◆ **Task brief**
Pull every line with "Unlike" from the data.

(Change detection outputs)
· · · · ·

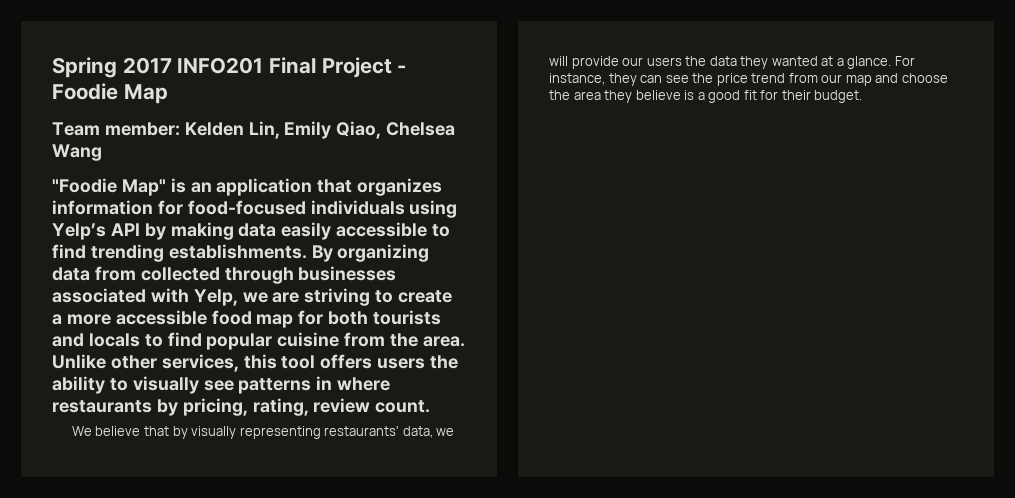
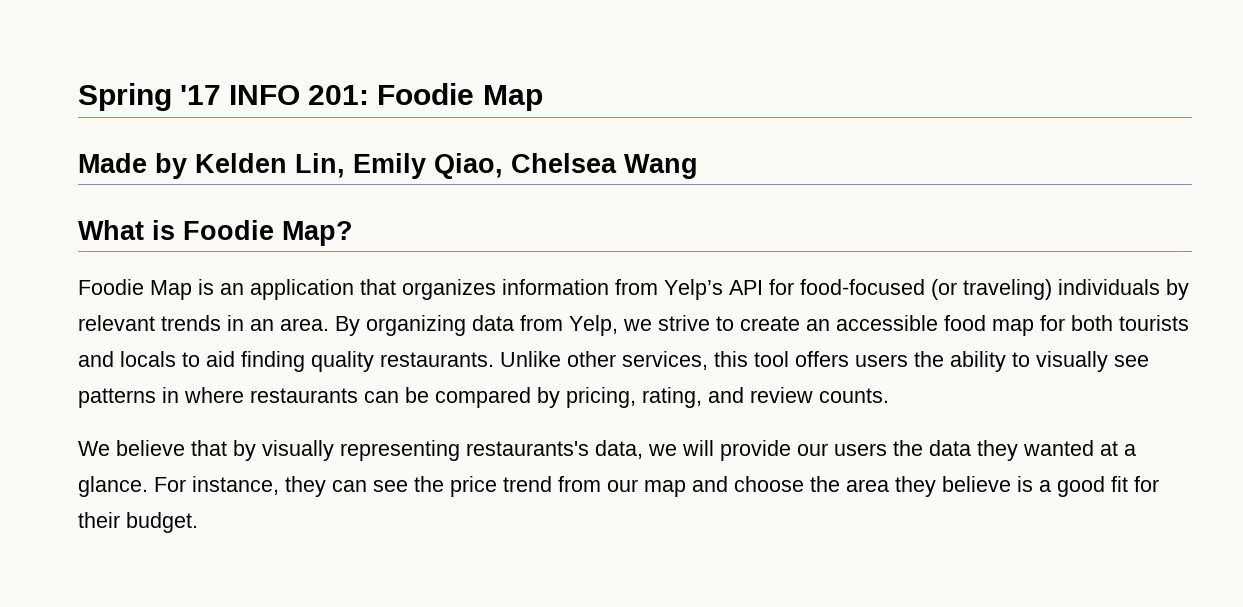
- Spring 2017 INFO201 Final Project - Foodie Map
+ Spring '17 INFO 201: Foodie Map
- Team member: Kelden Lin, Emily Qiao, Chelsea Wang
+ Made by Kelden Lin, Emily Qiao, Chelsea Wang
- "Foodie Map" is an application that organizes information for food-focused individuals using Yelp’s API by making data easily accessible to find trending establishments. By organizing data from collected through businesses associated with Yelp, we are striving to create a more accessible food map for both tourists and locals to find popular cuisine from the area.
+ What is Foodie Map?
+ Foodie Map is an application that organizes information from Yelp’s API for food-focused (or traveling) individuals by relevant trends in an area. By organizing data from Yelp, we strive to create an accessible food map for both tourists and locals to aid finding quality restaurants.
- Unlike other services, this tool offers users the ability to visually see patterns in where restaurants by pricing, rating, review count.
+ Unlike other services, this tool offers users the ability to visually see patterns in where restaurants can be compared by pricing, rating, and review counts.
- We believe that by visually representing restaurants' data, we will provide our users the data they wanted at a glance.
+ We believe that by visually representing restaurants's data, we will provide our users the data they wanted at a glance.

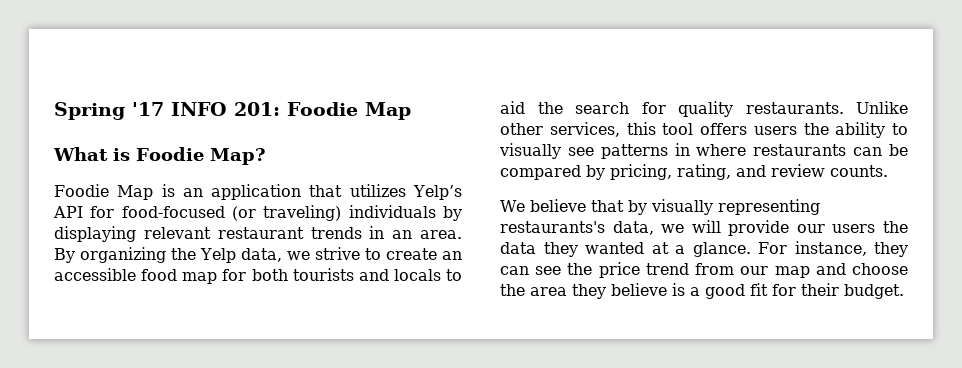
- Made by Kelden Lin, Emily Qiao, Chelsea Wang
- Foodie Map is an application that organizes information from Yelp’s API for food-focused (or traveling) individuals by relevant trends in an area.
+ Foodie Map is an application that utilizes Yelp’s API for food-focused (or traveling) individuals by displaying relevant restaurant trends in an area.
- By organizing data from Yelp, we strive to create an accessible food map for both tourists and locals to aid finding quality restaurants.
+ By organizing the Yelp data, we strive to create an accessible food map for both tourists and locals to aid the search for quality restaurants.

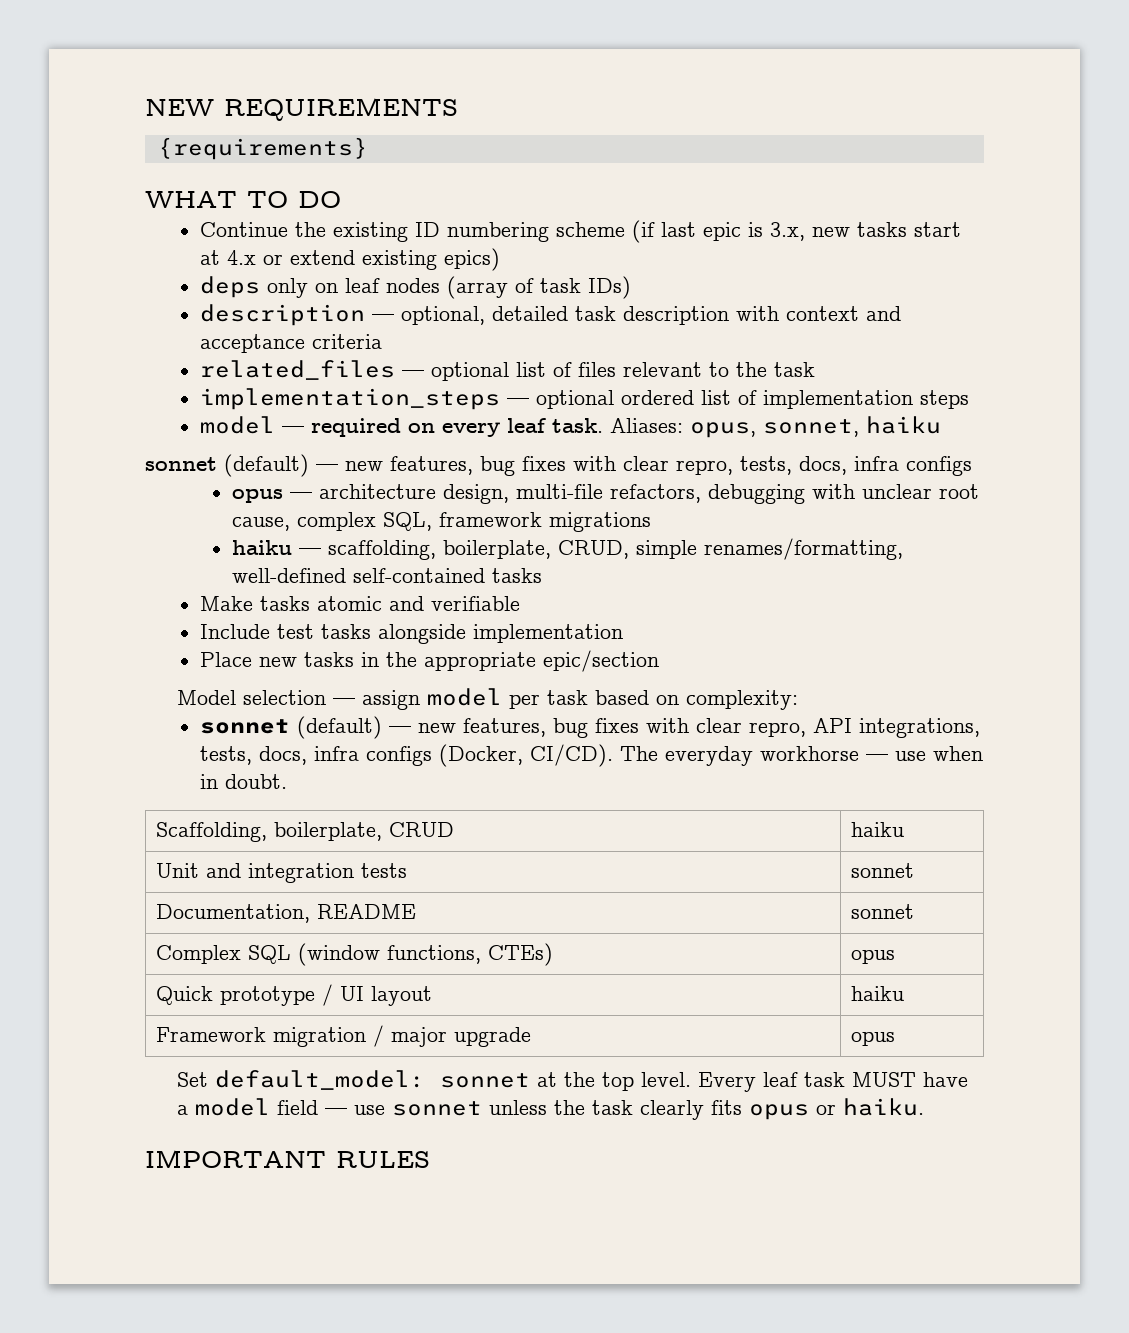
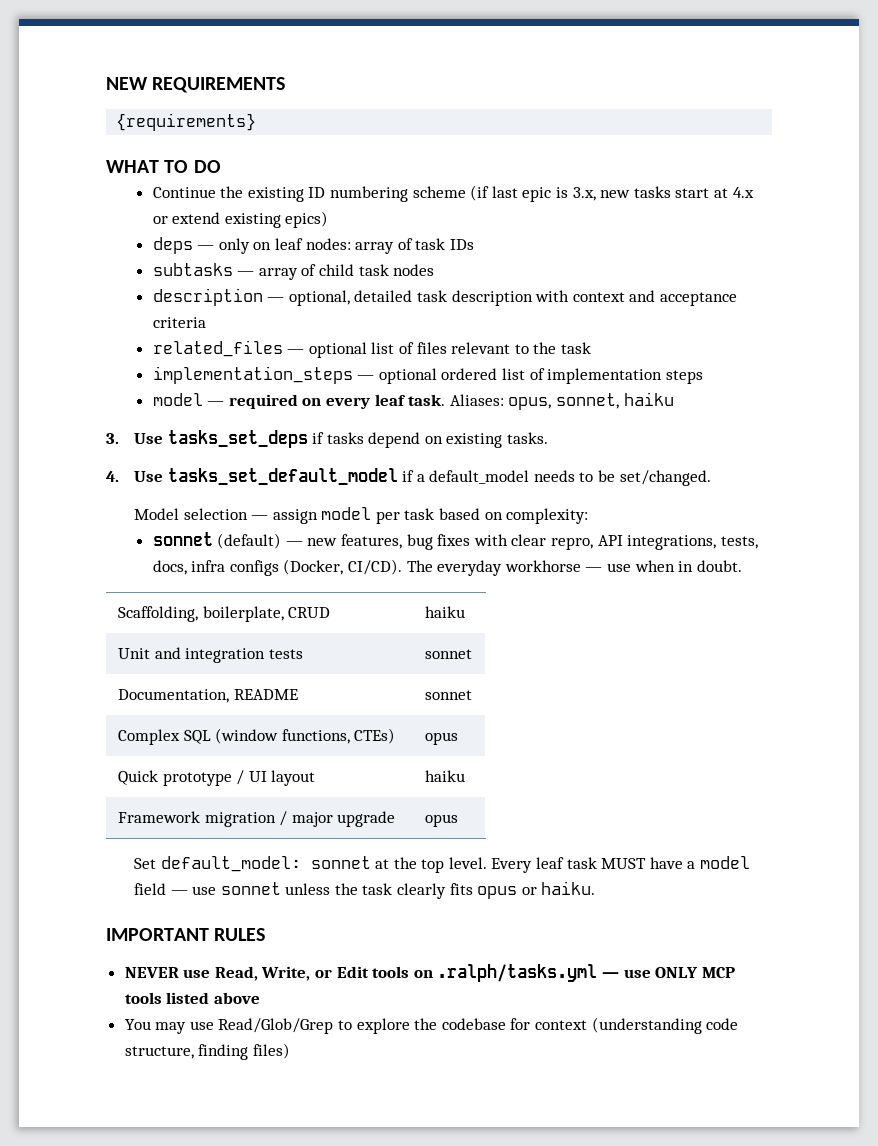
- deps only on leaf nodes (array of task IDs)
+ deps — only on leaf nodes: array of task IDs
+ subtasks — array of child task nodes
- sonnet (default) — new features, bug fixes with clear repro, tests, docs, infra configs
- opus — architecture design, multi-file refactors, debugging with unclear root cause, complex SQL, framework migrations
- haiku — scaffolding, boilerplate, CRUD, simple renames/formatting, well-defined self-contained tasks
- Make tasks atomic and verifiable
- Include test tasks alongside implementation
- Place new tasks in the appropriate epic/section
+ 3. Use tasks_set_deps if tasks depend on existing tasks.
+ 4. Use tasks_set_default_model if a default_model needs to be set/changed.
+ NEVER use Read, Write, or Edit tools on .ralph/tasks.yml — use ONLY MCP tools listed above
+ You may use Read/Glob/Grep to explore the codebase for context (understanding code structure, finding files)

· · · · ·

◆ **Solved problem**
- Unlike other services, this tool offers users the ability to visually see patterns in where restaurants by pricing, rating, review count.
+ Unlike other services, this tool offers users the ability to visually see patterns in where restaurants can be compared by pricing, rating, and review counts.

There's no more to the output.